Room humidity can have a major impact on the quality of the living environment.
What is humidity?
How do we measure humidity?
Why is relative humidity, and not absolute humidity, cited in weather reports?
Relation between relative humidity and temperature
There's water in the air all around you. “But I'm not wet!" you might say. That's true. It is because the water in the air is in the form of gas, which is invisible to the naked eyes. The liquid water evaporates into gas, called water vapor.
So what is humidity? Humidity is the amount of water vapor in the air.
There are two different terms to describe humidity: absolute humidity and relative humidity.
Absolute humidity is the weight of water vapor per unit volume of air. It tells the actual amount of water in the air and is expressed in g/m(3).
Relative humidity is the ratio of the current absolute humidity (the current amount of water vapor) in the air to the maximum amount of moisture the air can hold at a given temperature.

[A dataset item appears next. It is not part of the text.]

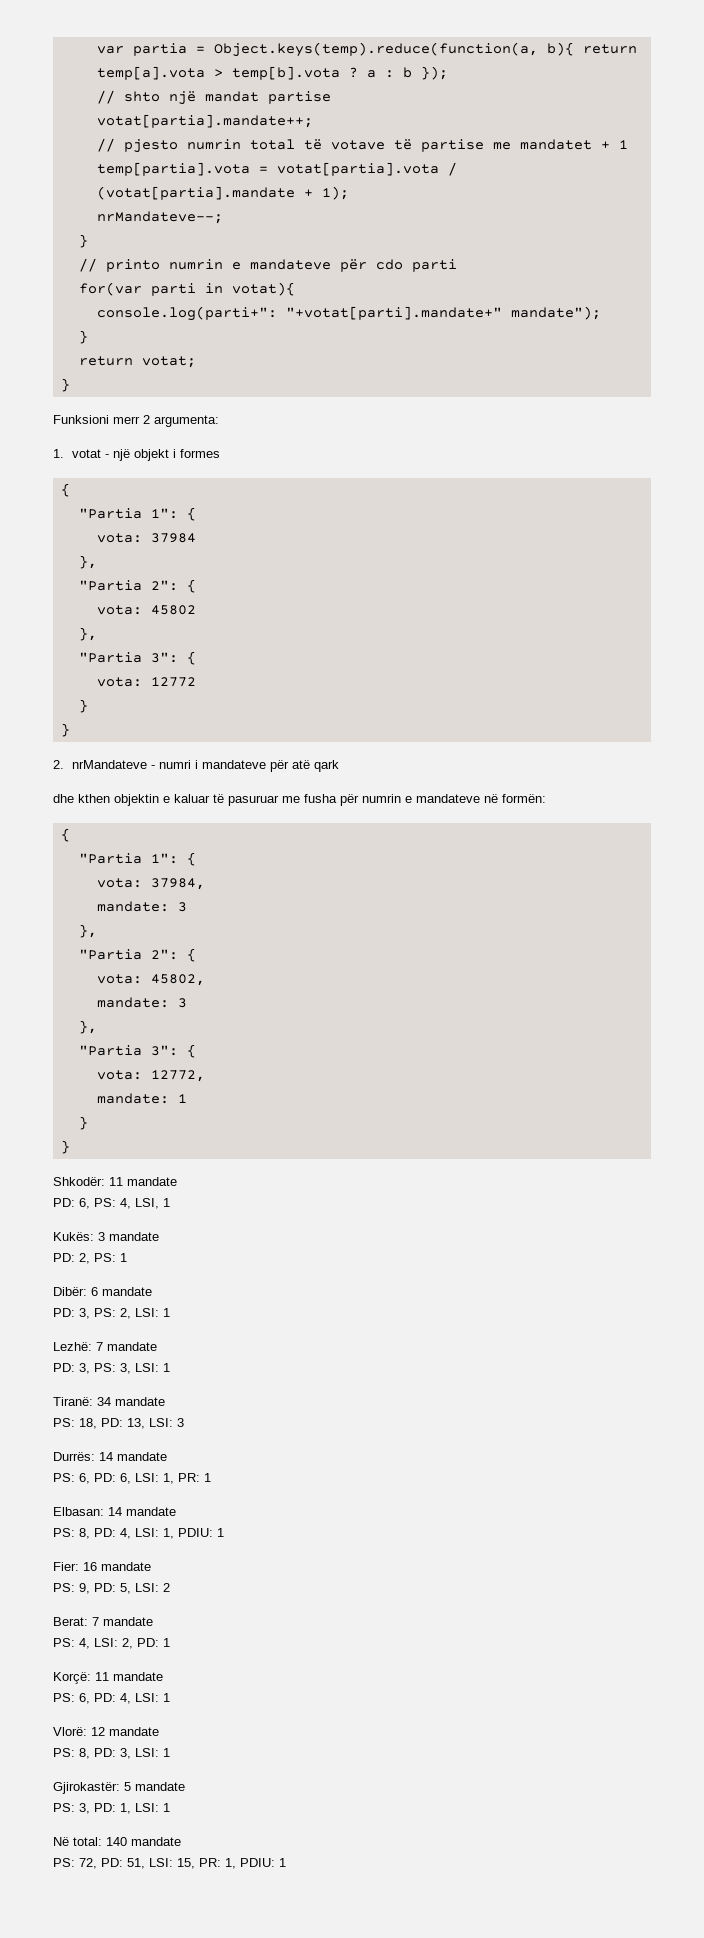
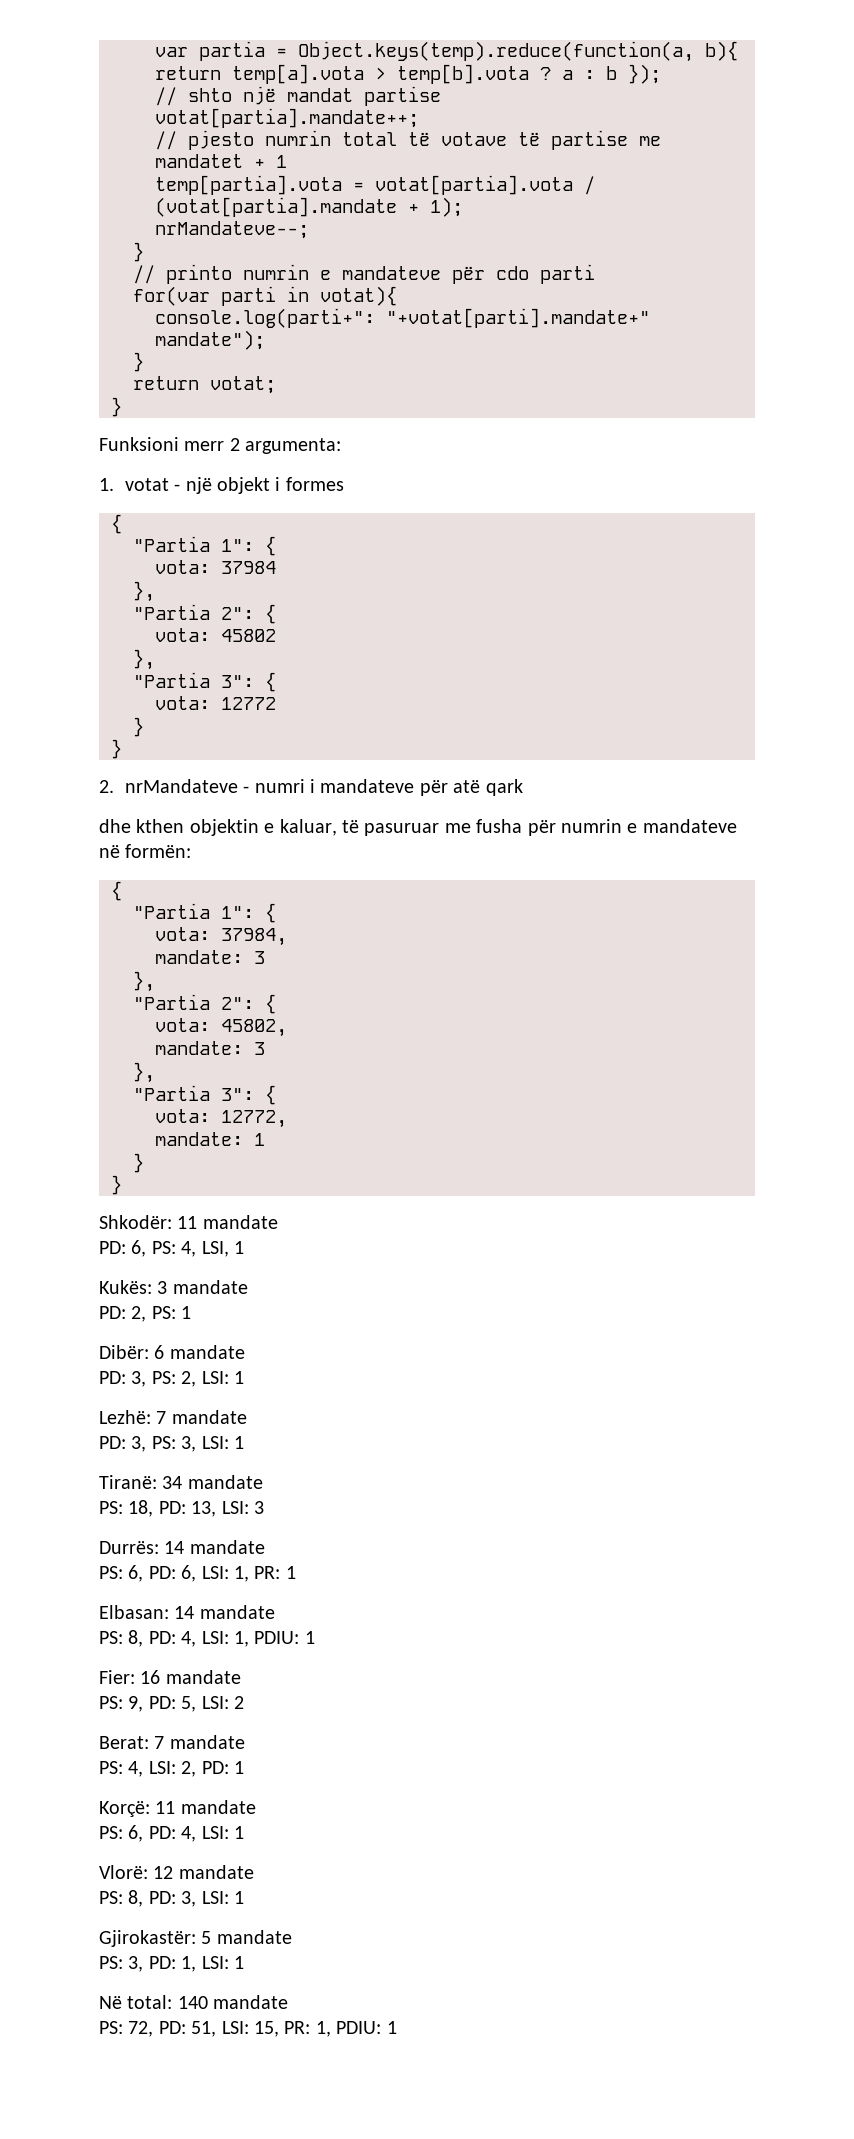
- dhe kthen objektin e kaluar të pasuruar me fusha për numrin e mandateve në formën:
+ dhe kthen objektin e kaluar, të pasuruar me fusha për numrin e mandateve në formën:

It is considered as "relative" because it doesn't measure the actual amount of water vapor. Instead, it represents the percentage of water vapor air can possibly hold (expressed in percent). The closer relative humidity gets to 100%, the wetter the air.
Absolute humidity measures the total mass of water vapor in a given air volume. It is expressed in grams of moisture per cubic meter of air. "5 grams per cubic meter of air" may not give you a good idea of how humid it "feels" outside. That’s why relative humidity comes to play.
Sweating is our body's cooling mechanism. When relative humidity is low, sweat evaporates easily and therefore cools our body. When relative humidity is high, the air is nearly full of water vapor. So sweat is unable to evaporate easily and rests on our skin. That's where the hot, sticky feeling comes from.
Relative humidity really gives us great idea of the relationship between humidity and human comfort. As a result, the term "relative humidity" is usually cited in the weather report.
The relation between relative humidity and temperature is inversely proportional. When temperature rises, relative humidity decreases. Whereas temperature drops, relative humidity increases.
Water molecules move with higher speed at higher temperature. It is more likely to change from liquid to gas when temperature goes up. So warm air holds more water vapor than cold air. When air is warm, it holds more water vapor, which makes relative humidity falls. Thus, air becomes drier. Whereas, air is cold, it holds less water vapor, relative humidity rises. Therefore, the air will become wetter.